How to transform encoded URL to readable texts?

https://stackoverflow.com/questions/18683371

28-06-2022
|

题

It's about Bangla Unicode texts, but can be a problem for any language other than Latin glyphs.
I'm a host of a Bangla blog with all its texts and categories in Bangla ^{(I prefer not to say Bengali as because the name of the language is Bangla rather than Bengali)}.
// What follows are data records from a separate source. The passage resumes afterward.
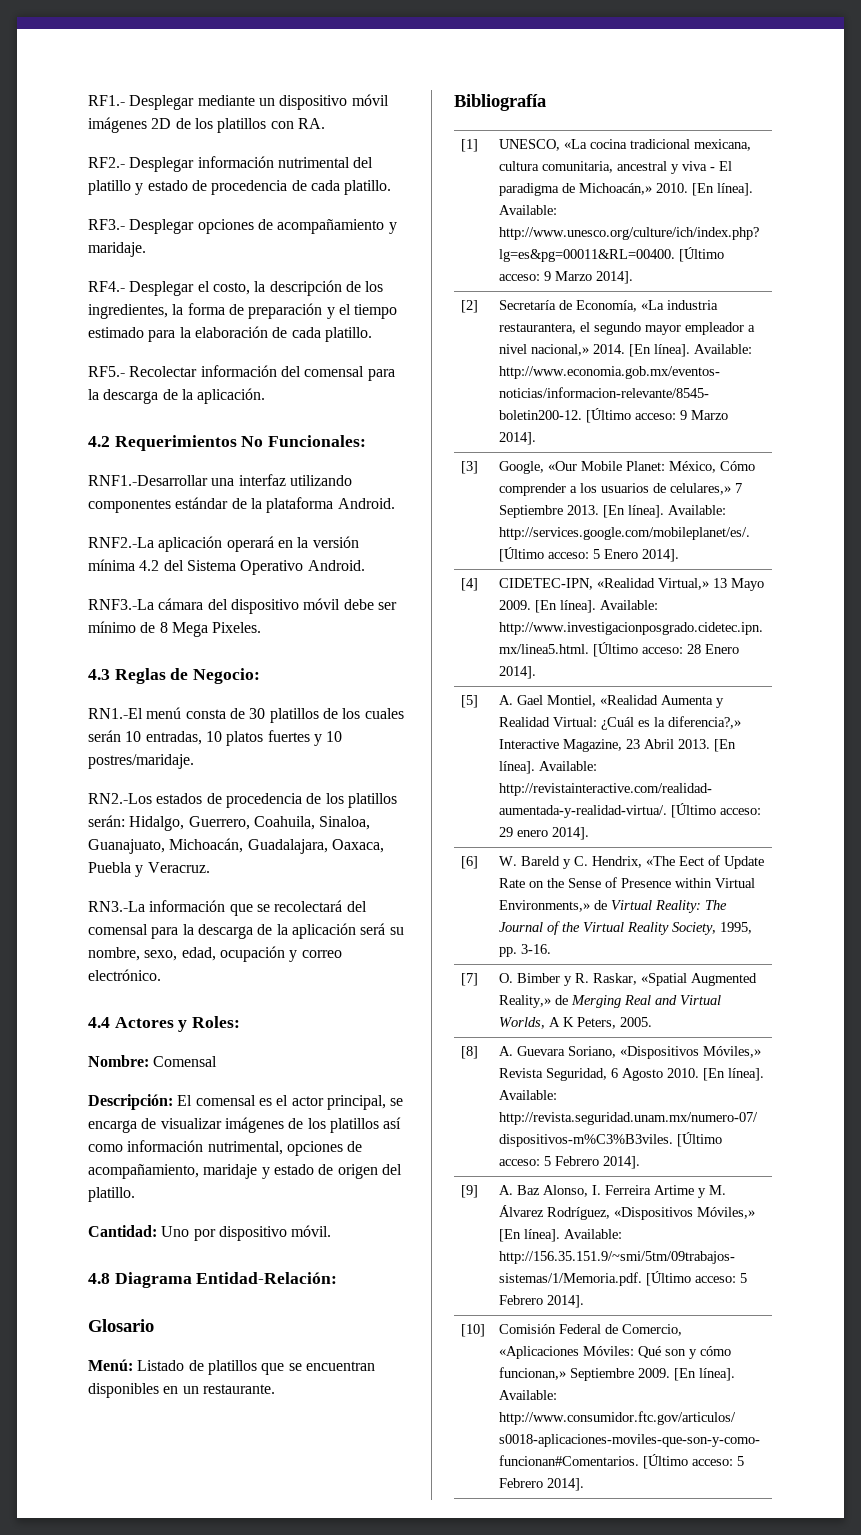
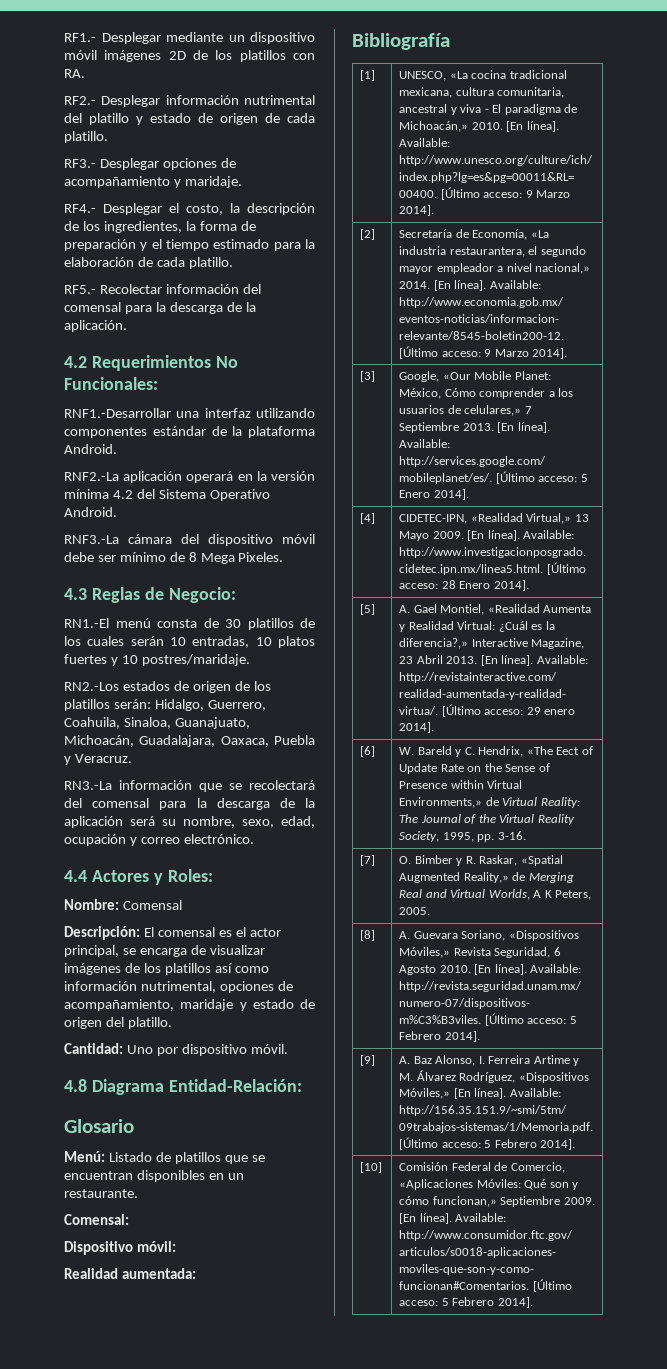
- RF2.- Desplegar información nutrimental del platillo y estado de procedencia de cada platillo.
+ RF2.- Desplegar información nutrimental del platillo y estado de origen de cada platillo.
- RN2.-Los estados de procedencia de los platillos serán: Hidalgo, Guerrero, Coahuila, Sinaloa, Guanajuato, Michoacán, Guadalajara, Oaxaca, Puebla y Veracruz.
+ RN2.-Los estados de origen de los platillos serán: Hidalgo, Guerrero, Coahuila, Sinaloa, Guanajuato, Michoacán, Guadalajara, Oaxaca, Puebla y Veracruz.
+ Comensal:
+ Dispositivo móvil:
+ Realidad aumentada:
So the category in Bangla "বাংলা" saying a URL like:
http://www.example.com/category/বাংলা

But whenever I copied the URL from address bar and put 'em into a chat panel or somewhere else, it changed with some strange characters, for example:
http://www.example.com/category/%E0%A6%B8%E0%A7%8D%E0%A6%A8%E0^*

_{* it's just an example, not the exact gibberish for the word "বাংলা")}

So, in many cases I got some encoded URLs like above, from where I found no trace which Unicode text they are saying. Recently I'm getting some 404 error logged by one of my plugin. From there I found a URI like:

/category/%E0%A6%B8%E0%A7%8D%E0%A6%A8%E0%A6%BE%E0%A7%9F%E0%A7%81%E0%A6%AC%E0%A6%BF%E0%A6%A6%E0%A7%8D%E0%A6%AF%E0

I used the Jetpack's Omnisearch to find out any match, but the result is empty. I can't even trace which category that is— creating such a 404.

So here comes the question:

How can I transform the encoded URL to readable glyphs?

解决方案

http://www.example.com/category/বাংলা

isn't a URL; URLs can only contain ASCII characters. This is an IRI.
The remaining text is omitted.